Could the data underneath be repeated exactly, in full?
● ● ●
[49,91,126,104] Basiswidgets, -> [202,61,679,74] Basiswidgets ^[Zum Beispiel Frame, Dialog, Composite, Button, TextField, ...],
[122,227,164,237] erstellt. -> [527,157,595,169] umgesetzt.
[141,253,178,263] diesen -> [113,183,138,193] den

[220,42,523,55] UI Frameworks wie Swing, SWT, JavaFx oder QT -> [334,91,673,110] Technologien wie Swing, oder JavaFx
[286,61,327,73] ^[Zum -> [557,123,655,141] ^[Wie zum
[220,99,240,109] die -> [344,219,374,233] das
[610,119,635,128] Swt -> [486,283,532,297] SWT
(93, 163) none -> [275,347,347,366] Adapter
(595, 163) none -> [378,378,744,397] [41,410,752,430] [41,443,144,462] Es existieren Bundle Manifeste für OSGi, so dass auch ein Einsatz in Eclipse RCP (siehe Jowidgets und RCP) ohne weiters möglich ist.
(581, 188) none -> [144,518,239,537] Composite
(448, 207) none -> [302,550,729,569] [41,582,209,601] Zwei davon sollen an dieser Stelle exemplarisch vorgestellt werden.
● ● ●
Answer to the problem
[49,91,126,104] Basiswidgets, -> [202,61,679,74] Basiswidgets ^[Zum Beispiel Frame, Dialog, Composite, Button, TextField, ...],
[122,227,164,237] erstellt. -> [527,157,595,169] umgesetzt.
[141,253,178,263] diesen -> [113,183,138,193] den

[220,42,523,55] UI Frameworks wie Swing, SWT, JavaFx oder QT -> [334,91,673,110] Technologien wie Swing, oder JavaFx
[286,61,327,73] ^[Zum -> [557,123,655,141] ^[Wie zum
[220,99,240,109] die -> [344,219,374,233] das
[610,119,635,128] Swt -> [486,283,532,297] SWT
(93, 163) none -> [275,347,347,366] Adapter
(595, 163) none -> [378,378,744,397] [41,410,752,430] [41,443,144,462] Es existieren Bundle Manifeste für OSGi, so dass auch ein Einsatz in Eclipse RCP (siehe Jowidgets und RCP) ohne weiters möglich ist.
(581, 188) none -> [144,518,239,537] Composite
(448, 207) none -> [302,550,729,569] [41,582,209,601] Zwei davon sollen an dieser Stelle exemplarisch vorgestellt werden.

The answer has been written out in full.